:: Data records ::
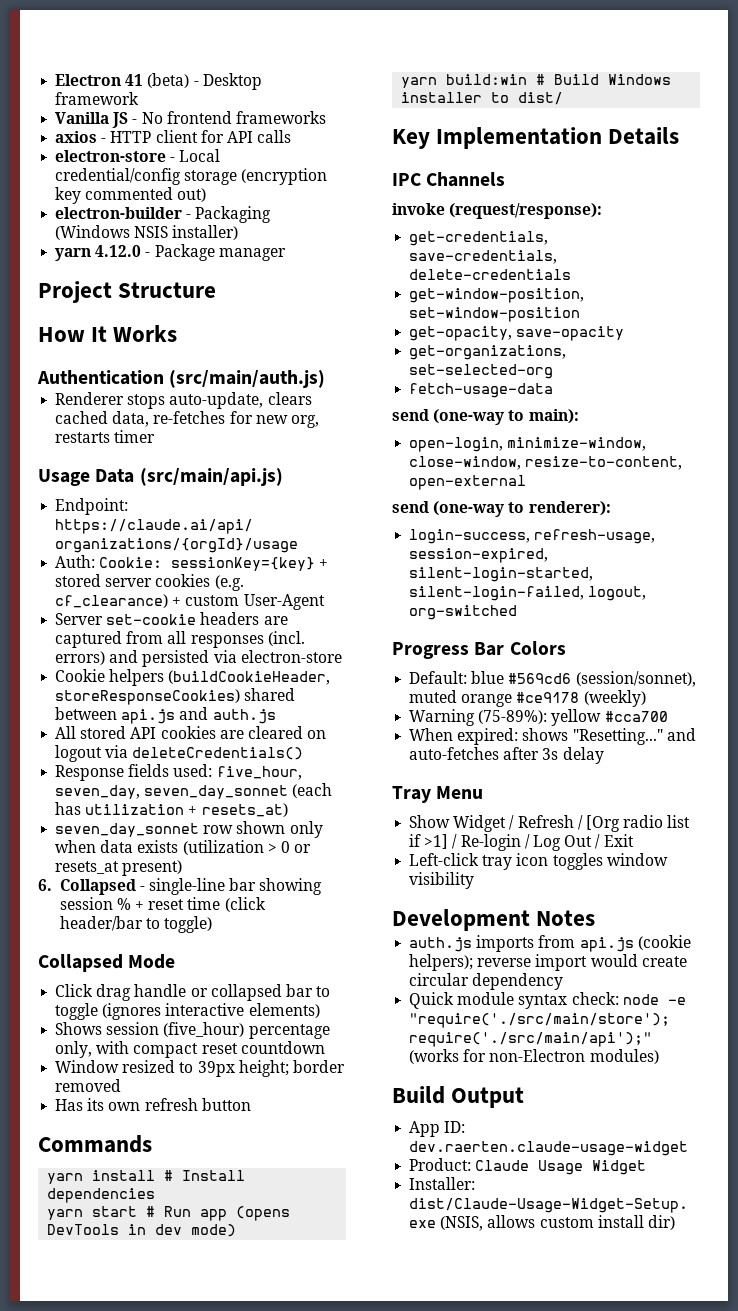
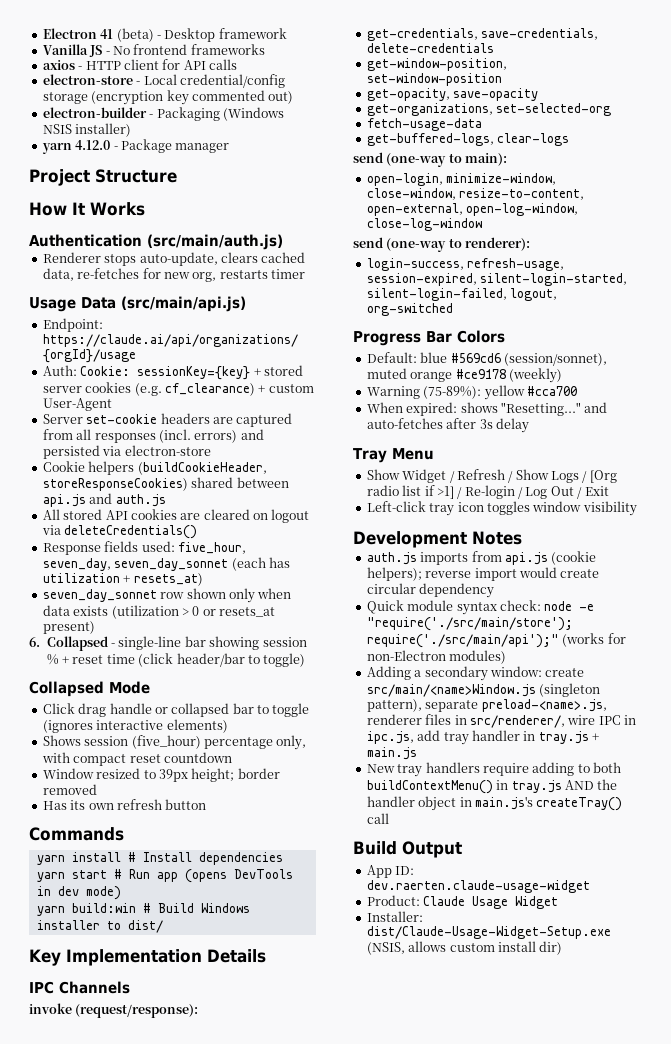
+ get-buffered-logs, clear-logs
- open-login, minimize-window, close-window, resize-to-content, open-external
+ open-login, minimize-window, close-window, resize-to-content, open-external, open-log-window, close-log-window
- Show Widget / Refresh / [Org radio list if >1] / Re-login / Log Out / Exit
+ Show Widget / Refresh / Show Logs / [Org radio list if >1] / Re-login / Log Out / Exit
+ Adding a secondary window: create src/main/<name>Window.js (singleton pattern), separate preload-<name>.js, renderer files in src/renderer/, wire IPC in ipc.js, add tray handler in tray.js + main.js
+ New tray handlers require adding to both buildContextMenu() in tray.js AND the handler object in main.js's createTray() call

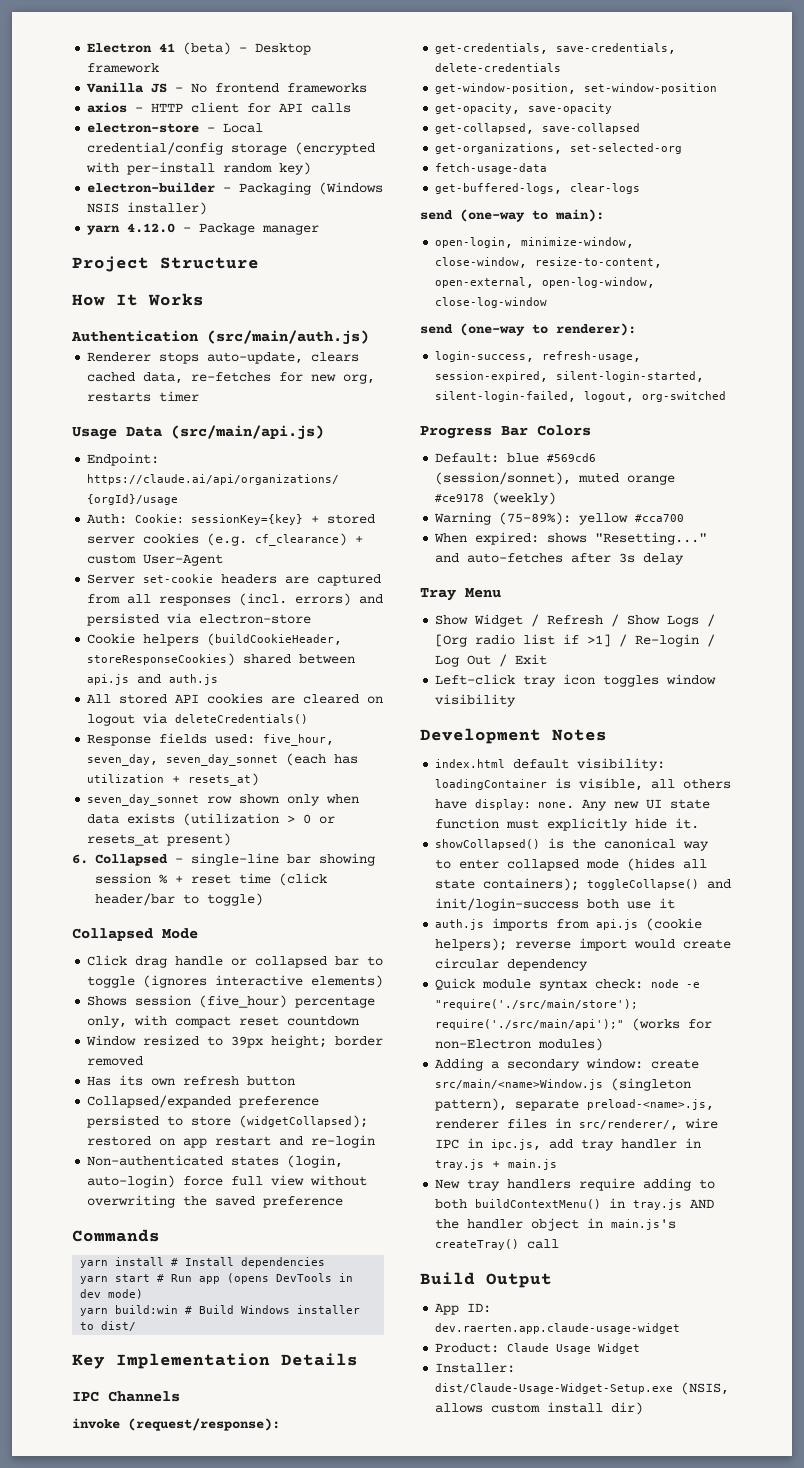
- electron-store - Local credential/config storage (encryption key commented out)
+ electron-store - Local credential/config storage (encrypted with per-install random key)
+ Collapsed/expanded preference persisted to store (widgetCollapsed); restored on app restart and re-login
+ Non-authenticated states (login, auto-login) force full view without overwriting the saved preference
+ get-collapsed, save-collapsed
+ index.html default visibility: loadingContainer is visible, all others have display: none. Any new UI state function must explicitly hide it.
+ showCollapsed() is the canonical way to enter collapsed mode (hides all state containers); toggleCollapse() and init/login-success both use it
- App ID: dev.raerten.claude-usage-widget
+ App ID: dev.raerten.app.claude-usage-widget

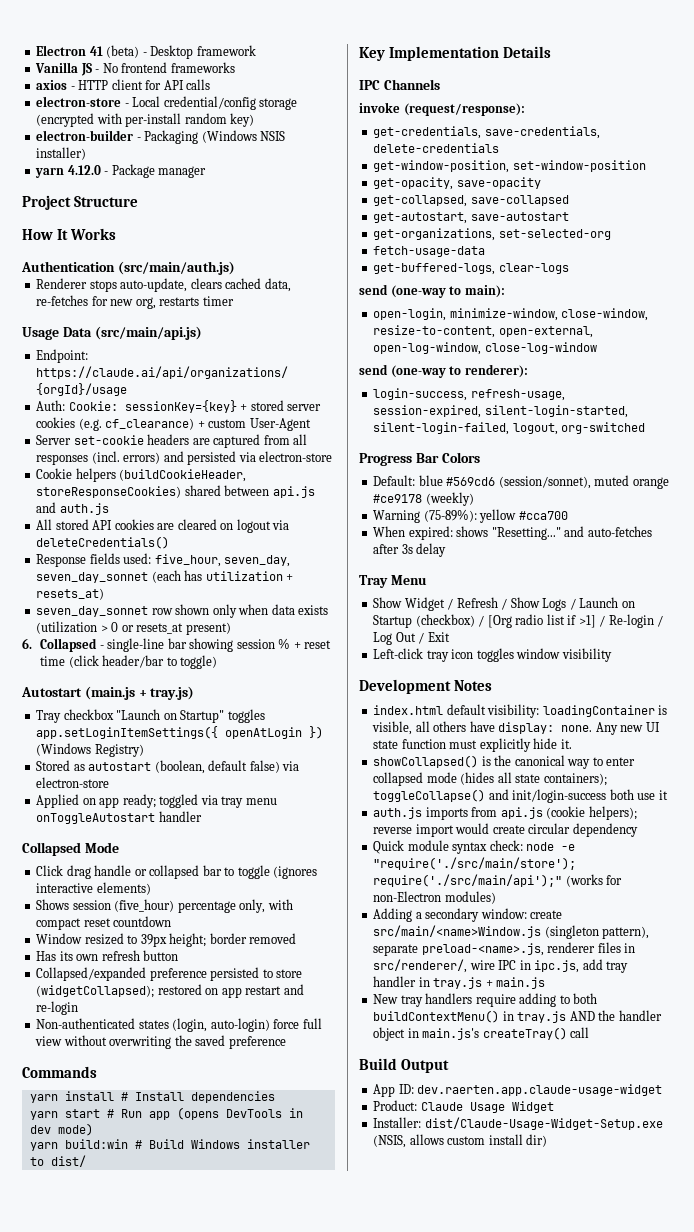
+ Autostart (main.js + tray.js)
+ Tray checkbox "Launch on Startup" toggles app.setLoginItemSettings({ openAtLogin }) (Windows Registry)
+ Stored as autostart (boolean, default false) via electron-store
+ Applied on app ready; toggled via tray menu onToggleAutostart handler
+ get-autostart, save-autostart
- Show Widget / Refresh / Show Logs / [Org radio list if >1] / Re-login / Log Out / Exit
+ Show Widget / Refresh / Show Logs / Launch on Startup (checkbox) / [Org radio list if >1] / Re-login / Log Out / Exit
:::
▶ [Task prompt]:
Reproduce exactly the lines that run from the line holding "App ID: dev.raerten.app.claude-usage-widget" through the final line of the entries, and omit every picture.

▶ [Answer area]:
+ App ID: dev.raerten.app.claude-usage-widget

+ Autostart (main.js + tray.js)
+ Tray checkbox "Launch on Startup" toggles app.setLoginItemSettings({ openAtLogin }) (Windows Registry)
+ Stored as autostart (boolean, default false) via electron-store
+ Applied on app ready; toggled via tray menu onToggleAutostart handler
+ get-autostart, save-autostart
- Show Widget / Refresh / Show Logs / [Org radio list if >1] / Re-login / Log Out / Exit
+ Show Widget / Refresh / Show Logs / Launch on Startup (checkbox) / [Org radio list if >1] / Re-login / Log Out / Exit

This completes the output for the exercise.